---------- Source data ----------

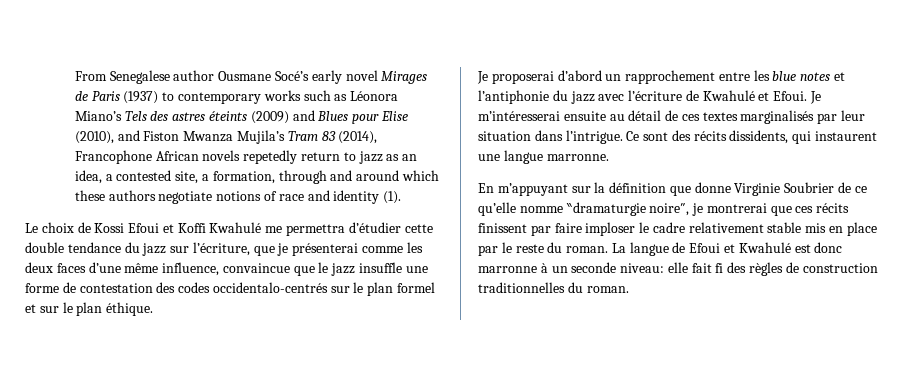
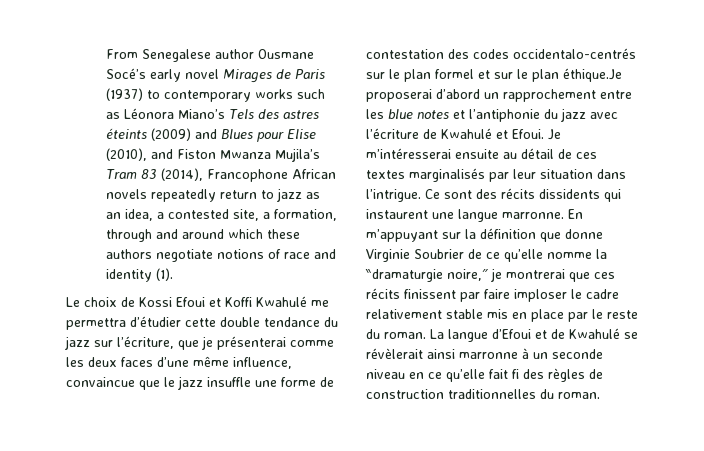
- From Senegalese author Ousmane Socé’s early novel Mirages de Paris (1937) to contemporary works such as Léonora Miano’s Tels des astres éteints (2009) and Blues pour Elise (2010), and Fiston Mwanza Mujila’s Tram 83 (2014), Francophone African novels repetedly return to jazz as an idea, a contested site, a formation, through and around which these authors negotiate notions of race and identity (1).
+ From Senegalese author Ousmane Socé’s early novel Mirages de Paris (1937) to contemporary works such as Léonora Miano’s Tels des astres éteints (2009) and Blues pour Elise (2010), and Fiston Mwanza Mujila’s Tram 83 (2014), Francophone African novels repeatedly return to jazz as an idea, a contested site, a formation, through and around which these authors negotiate notions of race and identity (1).
- Le choix de Kossi Efoui et Koffi Kwahulé me permettra d’étudier cette double tendance du jazz sur l’écriture, que je présenterai comme les deux faces d’une même influence, convaincue que le jazz insuffle une forme de contestation des codes occidentalo-centrés sur le plan formel et sur le plan éthique.
- Je proposerai d’abord un rapprochement entre les blue notes et l’antiphonie du jazz avec l’écriture de Kwahulé et Efoui.
+ Le choix de Kossi Efoui et Koffi Kwahulé me permettra d’étudier cette double tendance du jazz sur l’écriture, que je présenterai comme les deux faces d’une même influence, convaincue que le jazz insuffle une forme de contestation des codes occidentalo-centrés sur le plan formel et sur le plan éthique.Je proposerai d’abord un rapprochement entre les blue notes et l’antiphonie du jazz avec l’écriture de Kwahulé et Efoui.
- Ce sont des récits dissidents, qui instaurent une langue marronne.
- En m’appuyant sur la définition que donne Virginie Soubrier de ce qu’elle nomme ‶dramaturgie noire″, je montrerai que ces récits finissent par faire imploser le cadre relativement stable mis en place par le reste du roman.
+ Ce sont des récits dissidents qui instaurent une langue marronne. En m’appuyant sur la définition que donne Virginie Soubrier de ce qu’elle nomme la ‶dramaturgie noire,″ je montrerai que ces récits finissent par faire imploser le cadre relativement stable mis en place par le reste du roman.
- La langue de Efoui et Kwahulé est donc marronne à un seconde niveau: elle fait fi des règles de construction traditionnelles du roman.
+ La langue d’Efoui et de Kwahulé se révèlerait ainsi marronne à un seconde niveau en ce qu’elle fait fi des règles de construction traditionnelles du roman.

----------

- _Task requirements_: Work out how many lines in the records above hold the string "Blues", then give only that count.

- _Exercise response_: 2